----- Material for this exercise

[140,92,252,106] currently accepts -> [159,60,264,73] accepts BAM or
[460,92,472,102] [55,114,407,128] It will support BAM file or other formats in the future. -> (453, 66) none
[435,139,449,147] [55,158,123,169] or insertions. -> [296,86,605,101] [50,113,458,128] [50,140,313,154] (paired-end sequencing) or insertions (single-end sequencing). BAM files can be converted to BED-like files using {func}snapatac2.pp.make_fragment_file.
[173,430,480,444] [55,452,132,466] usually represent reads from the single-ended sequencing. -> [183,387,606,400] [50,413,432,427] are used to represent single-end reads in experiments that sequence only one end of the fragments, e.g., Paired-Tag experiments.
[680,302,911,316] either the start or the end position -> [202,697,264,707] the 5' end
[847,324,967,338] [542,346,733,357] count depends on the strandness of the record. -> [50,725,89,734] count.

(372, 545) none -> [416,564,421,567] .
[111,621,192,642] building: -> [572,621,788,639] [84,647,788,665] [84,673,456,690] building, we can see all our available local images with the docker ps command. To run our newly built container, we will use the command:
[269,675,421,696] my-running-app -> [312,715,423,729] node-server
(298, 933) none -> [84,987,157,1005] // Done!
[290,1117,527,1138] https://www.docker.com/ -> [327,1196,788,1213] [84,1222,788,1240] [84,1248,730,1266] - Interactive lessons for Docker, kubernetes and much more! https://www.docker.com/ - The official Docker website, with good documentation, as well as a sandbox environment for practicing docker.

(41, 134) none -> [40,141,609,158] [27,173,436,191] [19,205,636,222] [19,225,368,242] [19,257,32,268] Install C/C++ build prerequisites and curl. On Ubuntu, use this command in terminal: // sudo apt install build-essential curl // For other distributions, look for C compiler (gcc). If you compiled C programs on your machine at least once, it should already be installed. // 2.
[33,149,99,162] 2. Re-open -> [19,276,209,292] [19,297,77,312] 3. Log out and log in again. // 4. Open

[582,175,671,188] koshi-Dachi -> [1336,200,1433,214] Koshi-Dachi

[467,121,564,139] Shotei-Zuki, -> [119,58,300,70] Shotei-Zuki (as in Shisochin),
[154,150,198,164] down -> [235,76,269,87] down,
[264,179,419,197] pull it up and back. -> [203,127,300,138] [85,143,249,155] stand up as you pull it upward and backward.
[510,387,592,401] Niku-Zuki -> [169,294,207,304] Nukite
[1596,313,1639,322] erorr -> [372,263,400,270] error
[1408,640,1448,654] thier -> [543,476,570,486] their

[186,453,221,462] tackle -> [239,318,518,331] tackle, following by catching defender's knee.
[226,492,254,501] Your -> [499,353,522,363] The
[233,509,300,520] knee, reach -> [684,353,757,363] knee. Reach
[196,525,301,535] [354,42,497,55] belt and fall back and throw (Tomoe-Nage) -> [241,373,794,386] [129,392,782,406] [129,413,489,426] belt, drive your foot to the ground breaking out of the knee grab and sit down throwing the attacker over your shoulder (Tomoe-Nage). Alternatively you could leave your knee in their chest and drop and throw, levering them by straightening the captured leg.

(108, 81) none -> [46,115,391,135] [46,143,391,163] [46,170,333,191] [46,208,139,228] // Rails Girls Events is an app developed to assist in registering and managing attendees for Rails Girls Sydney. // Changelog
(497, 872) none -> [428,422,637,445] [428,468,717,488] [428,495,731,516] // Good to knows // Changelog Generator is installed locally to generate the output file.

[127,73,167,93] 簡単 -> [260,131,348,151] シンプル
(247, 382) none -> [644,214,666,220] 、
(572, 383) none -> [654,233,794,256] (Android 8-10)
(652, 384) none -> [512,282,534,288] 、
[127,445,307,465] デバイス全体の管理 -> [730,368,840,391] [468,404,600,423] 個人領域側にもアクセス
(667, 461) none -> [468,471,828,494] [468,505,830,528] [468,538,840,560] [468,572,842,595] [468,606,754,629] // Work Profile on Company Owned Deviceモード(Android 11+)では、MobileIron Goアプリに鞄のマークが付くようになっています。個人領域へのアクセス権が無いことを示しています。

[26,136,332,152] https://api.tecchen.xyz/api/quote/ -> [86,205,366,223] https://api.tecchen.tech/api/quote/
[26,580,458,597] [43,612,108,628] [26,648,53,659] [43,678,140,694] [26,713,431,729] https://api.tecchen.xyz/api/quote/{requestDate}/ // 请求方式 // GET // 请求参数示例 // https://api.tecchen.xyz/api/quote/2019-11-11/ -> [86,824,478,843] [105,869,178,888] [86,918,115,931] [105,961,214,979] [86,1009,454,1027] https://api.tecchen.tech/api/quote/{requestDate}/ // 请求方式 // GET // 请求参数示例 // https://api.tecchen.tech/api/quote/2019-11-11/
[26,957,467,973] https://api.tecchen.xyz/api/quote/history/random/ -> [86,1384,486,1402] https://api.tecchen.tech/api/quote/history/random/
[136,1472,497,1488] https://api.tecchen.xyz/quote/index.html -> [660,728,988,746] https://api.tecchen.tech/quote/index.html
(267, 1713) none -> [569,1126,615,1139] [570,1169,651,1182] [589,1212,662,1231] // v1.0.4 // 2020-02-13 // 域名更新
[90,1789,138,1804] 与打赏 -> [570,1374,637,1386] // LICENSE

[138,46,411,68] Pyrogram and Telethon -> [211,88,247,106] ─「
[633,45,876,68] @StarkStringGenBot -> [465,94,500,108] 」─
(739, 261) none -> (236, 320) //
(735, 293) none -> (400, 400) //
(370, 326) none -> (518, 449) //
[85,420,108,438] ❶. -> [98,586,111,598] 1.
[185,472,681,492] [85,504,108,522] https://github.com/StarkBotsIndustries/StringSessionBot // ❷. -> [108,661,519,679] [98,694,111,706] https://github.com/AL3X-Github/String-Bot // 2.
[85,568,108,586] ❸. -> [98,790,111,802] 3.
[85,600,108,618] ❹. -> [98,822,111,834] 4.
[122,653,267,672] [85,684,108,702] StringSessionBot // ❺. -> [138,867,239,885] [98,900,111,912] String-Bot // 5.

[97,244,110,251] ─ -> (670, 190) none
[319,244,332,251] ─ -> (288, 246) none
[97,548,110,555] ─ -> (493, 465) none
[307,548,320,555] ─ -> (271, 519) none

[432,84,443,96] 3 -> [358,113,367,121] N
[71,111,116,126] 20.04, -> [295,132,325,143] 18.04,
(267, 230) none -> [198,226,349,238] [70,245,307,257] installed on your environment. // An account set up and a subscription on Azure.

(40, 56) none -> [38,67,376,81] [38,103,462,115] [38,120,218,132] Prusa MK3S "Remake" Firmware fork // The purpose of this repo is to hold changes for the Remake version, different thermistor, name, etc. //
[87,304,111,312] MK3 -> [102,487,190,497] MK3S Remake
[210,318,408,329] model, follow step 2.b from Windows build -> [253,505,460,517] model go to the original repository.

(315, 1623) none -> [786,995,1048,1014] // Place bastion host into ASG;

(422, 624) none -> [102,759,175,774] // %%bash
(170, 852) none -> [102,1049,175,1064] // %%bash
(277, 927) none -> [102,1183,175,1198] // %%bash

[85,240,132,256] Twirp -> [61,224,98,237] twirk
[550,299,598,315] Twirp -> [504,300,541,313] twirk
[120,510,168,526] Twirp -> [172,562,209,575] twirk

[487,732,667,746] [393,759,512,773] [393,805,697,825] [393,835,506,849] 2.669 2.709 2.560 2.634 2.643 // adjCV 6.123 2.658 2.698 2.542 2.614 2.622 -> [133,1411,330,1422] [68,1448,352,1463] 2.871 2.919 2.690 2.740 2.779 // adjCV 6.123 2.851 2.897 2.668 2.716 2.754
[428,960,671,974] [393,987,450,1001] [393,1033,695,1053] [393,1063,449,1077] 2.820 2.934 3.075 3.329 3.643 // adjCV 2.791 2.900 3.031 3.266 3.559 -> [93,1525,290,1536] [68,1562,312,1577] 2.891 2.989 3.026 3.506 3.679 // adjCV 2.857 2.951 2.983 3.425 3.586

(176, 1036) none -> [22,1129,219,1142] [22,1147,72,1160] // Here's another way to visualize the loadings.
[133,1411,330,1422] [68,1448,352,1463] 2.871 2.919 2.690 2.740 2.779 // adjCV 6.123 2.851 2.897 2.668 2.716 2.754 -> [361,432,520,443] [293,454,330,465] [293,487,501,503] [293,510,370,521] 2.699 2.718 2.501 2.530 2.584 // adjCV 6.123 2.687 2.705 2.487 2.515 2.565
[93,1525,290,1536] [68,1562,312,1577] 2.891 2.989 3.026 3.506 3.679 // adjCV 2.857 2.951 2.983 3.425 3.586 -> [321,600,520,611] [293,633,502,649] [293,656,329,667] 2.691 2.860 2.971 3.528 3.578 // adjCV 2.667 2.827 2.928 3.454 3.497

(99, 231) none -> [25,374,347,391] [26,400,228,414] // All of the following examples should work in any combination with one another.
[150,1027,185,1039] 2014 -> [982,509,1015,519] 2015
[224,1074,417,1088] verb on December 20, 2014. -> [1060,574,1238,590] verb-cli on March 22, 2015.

----------

Problem description >> Set down verbatim only the lines between the start of the data above and the line with "(298, 933) none -> [84,987,157,1005] // Done!", both boundaries included.

Task answer >>
[140,92,252,106] currently accepts -> [159,60,264,73] accepts BAM or
[460,92,472,102] [55,114,407,128] It will support BAM file or other formats in the future. -> (453, 66) none
[435,139,449,147] [55,158,123,169] or insertions. -> [296,86,605,101] [50,113,458,128] [50,140,313,154] (paired-end sequencing) or insertions (single-end sequencing). BAM files can be converted to BED-like files using {func}snapatac2.pp.make_fragment_file.
[173,430,480,444] [55,452,132,466] usually represent reads from the single-ended sequencing. -> [183,387,606,400] [50,413,432,427] are used to represent single-end reads in experiments that sequence only one end of the fragments, e.g., Paired-Tag experiments.
[680,302,911,316] either the start or the end position -> [202,697,264,707] the 5' end
[847,324,967,338] [542,346,733,357] count depends on the strandness of the record. -> [50,725,89,734] count.

(372, 545) none -> [416,564,421,567] .
[111,621,192,642] building: -> [572,621,788,639] [84,647,788,665] [84,673,456,690] building, we can see all our available local images with the docker ps command. To run our newly built container, we will use the command:
[269,675,421,696] my-running-app -> [312,715,423,729] node-server
(298, 933) none -> [84,987,157,1005] // Done!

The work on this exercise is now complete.